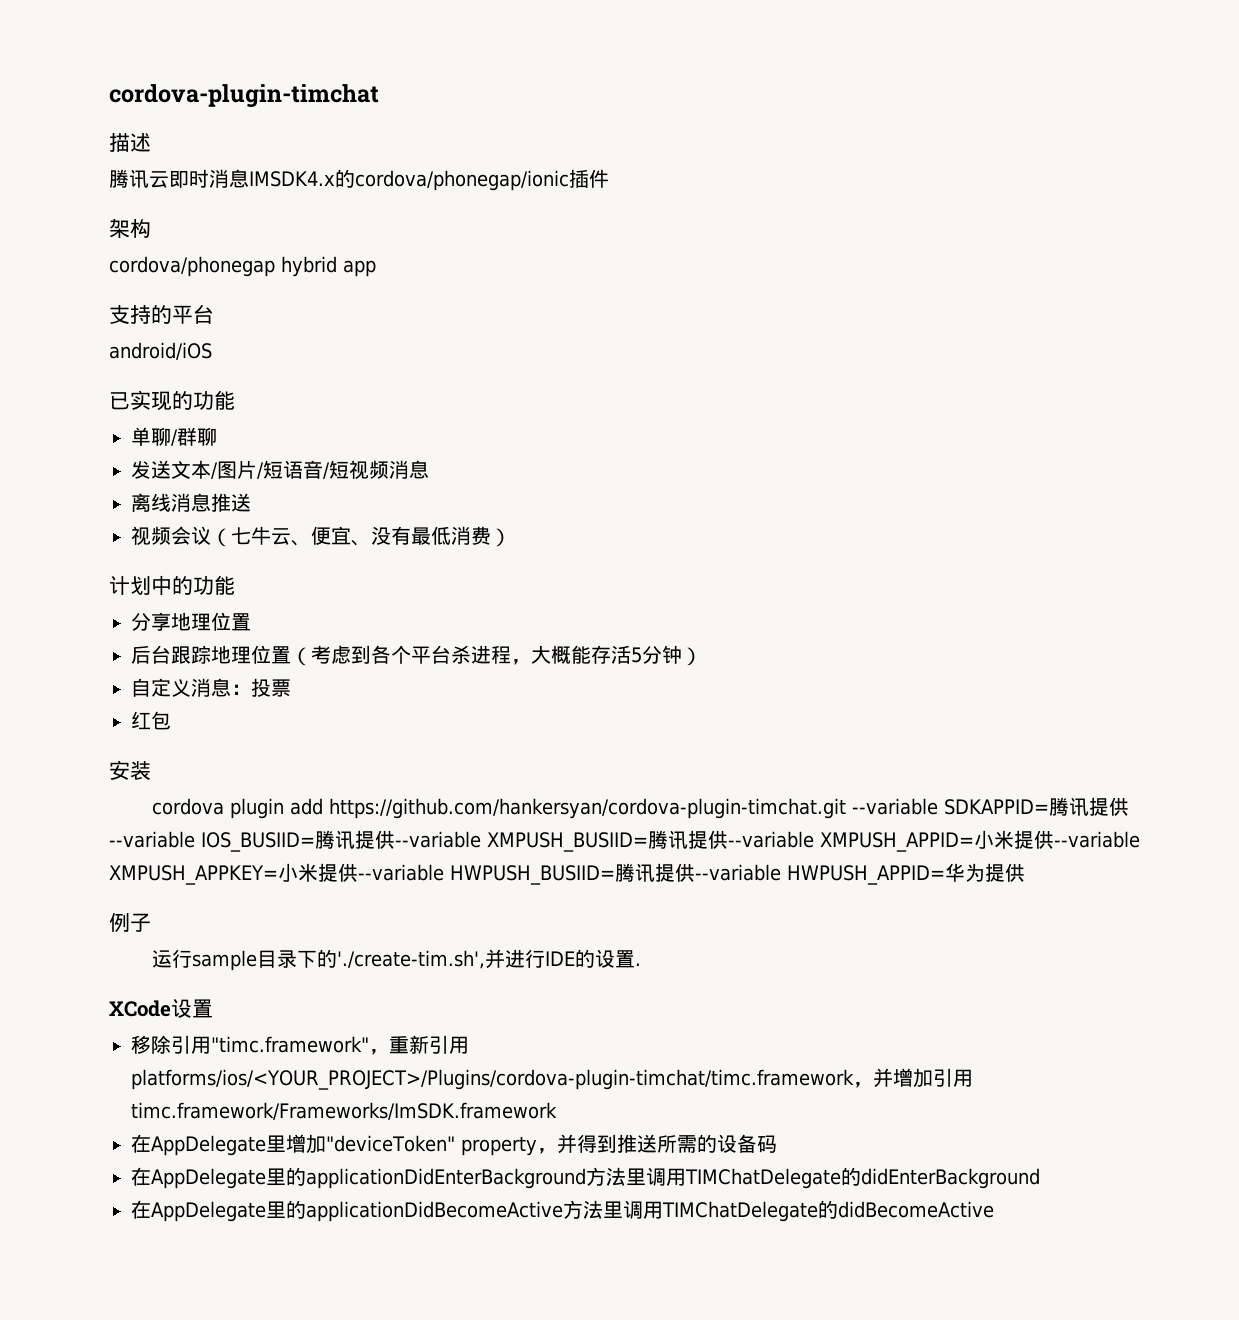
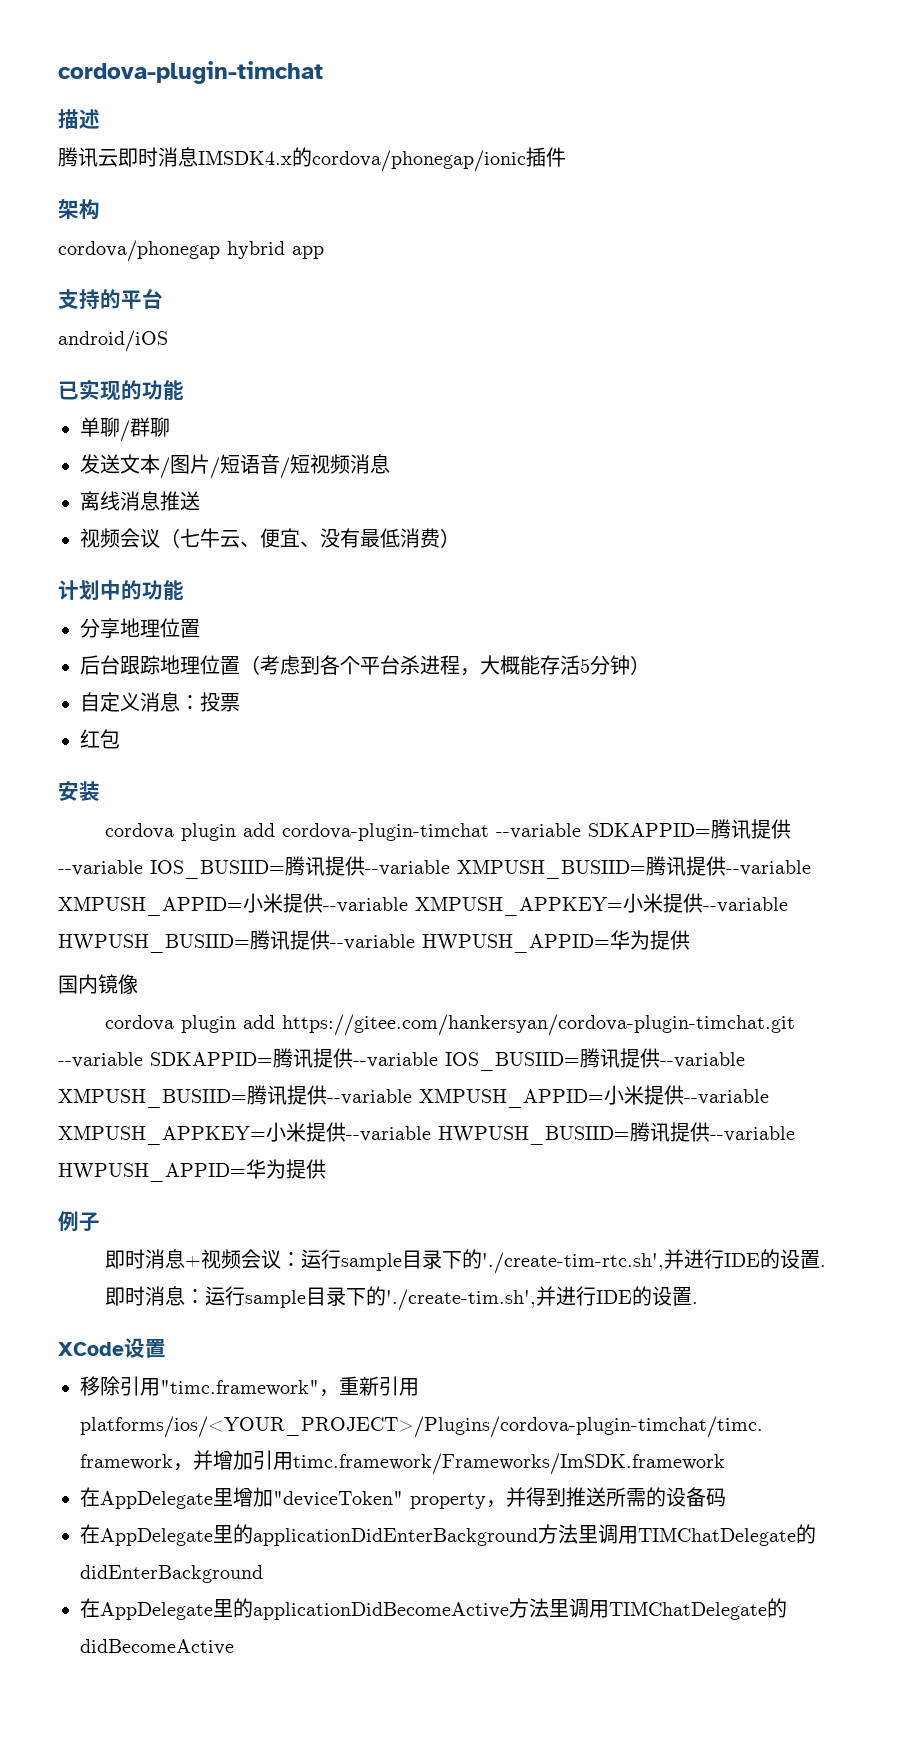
[328,798,846,819] https://github.com/hankersyan/cordova-plugin-timchat.git -> [281,819,791,841] [58,856,811,879] [58,893,788,916] [58,930,690,953] [58,974,138,994] [104,1014,795,1036] cordova-plugin-timchat --variable SDKAPPID=腾讯提供--variable IOS_BUSIID=腾讯提供--variable XMPUSH_BUSIID=腾讯提供--variable XMPUSH_APPID=小米提供--variable XMPUSH_APPKEY=小米提供--variable HWPUSH_BUSIID=腾讯提供--variable HWPUSH_APPID=华为提供 // 国内镜像 // cordova plugin add https://gitee.com/hankersyan/cordova-plugin-timchat.git
(151, 922) none -> [104,1249,826,1274] [104,1286,205,1306] 即时消息+视频会议：运行sample目录下的'./create-tim-rtc.sh',并进行IDE的设置. // 即时消息：

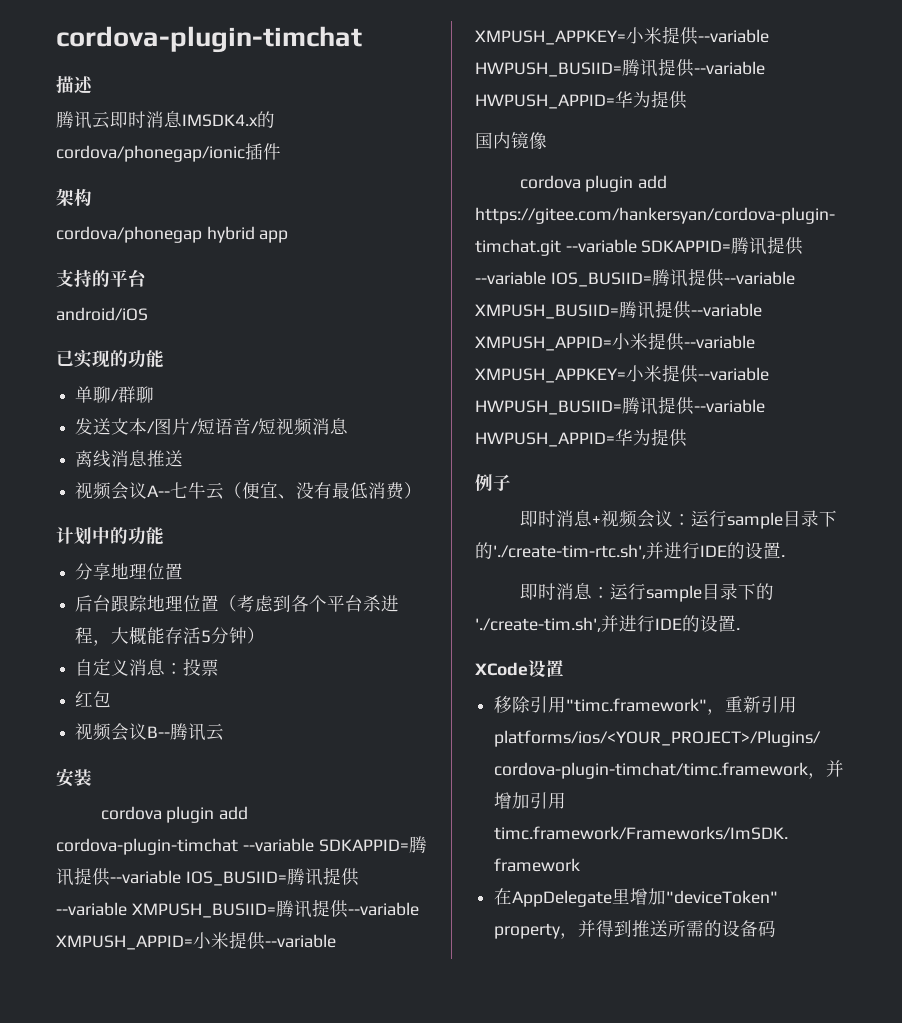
[160,528,260,548] （七牛云、 -> [147,482,243,500] A--七牛云（
(120, 739) none -> [75,723,225,741] // 视频会议B--腾讯云
[80,1524,816,1546] [80,1565,263,1583] [80,1598,787,1620] [80,1639,234,1655] // 在AppDelegate里的applicationDidEnterBackground方法里调用TIMChatDelegate的didEnterBackground // 在AppDelegate里的applicationDidBecomeActive方法里调用TIMChatDelegate的didBecomeActive -> (777, 928) none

**Exercise requirements**. A word-for-word copy of the listing is needed, with no pictures in it.

**Worked solution**.
[328,798,846,819] https://github.com/hankersyan/cordova-plugin-timchat.git -> [281,819,791,841] [58,856,811,879] [58,893,788,916] [58,930,690,953] [58,974,138,994] [104,1014,795,1036] cordova-plugin-timchat --variable SDKAPPID=腾讯提供--variable IOS_BUSIID=腾讯提供--variable XMPUSH_BUSIID=腾讯提供--variable XMPUSH_APPID=小米提供--variable XMPUSH_APPKEY=小米提供--variable HWPUSH_BUSIID=腾讯提供--variable HWPUSH_APPID=华为提供 // 国内镜像 // cordova plugin add https://gitee.com/hankersyan/cordova-plugin-timchat.git
(151, 922) none -> [104,1249,826,1274] [104,1286,205,1306] 即时消息+视频会议：运行sample目录下的'./create-tim-rtc.sh',并进行IDE的设置. // 即时消息：

[160,528,260,548] （七牛云、 -> [147,482,243,500] A--七牛云（
(120, 739) none -> [75,723,225,741] // 视频会议B--腾讯云
[80,1524,816,1546] [80,1565,263,1583] [80,1598,787,1620] [80,1639,234,1655] // 在AppDelegate里的applicationDidEnterBackground方法里调用TIMChatDelegate的didEnterBackground // 在AppDelegate里的applicationDidBecomeActive方法里调用TIMChatDelegate的didBecomeActive -> (777, 928) none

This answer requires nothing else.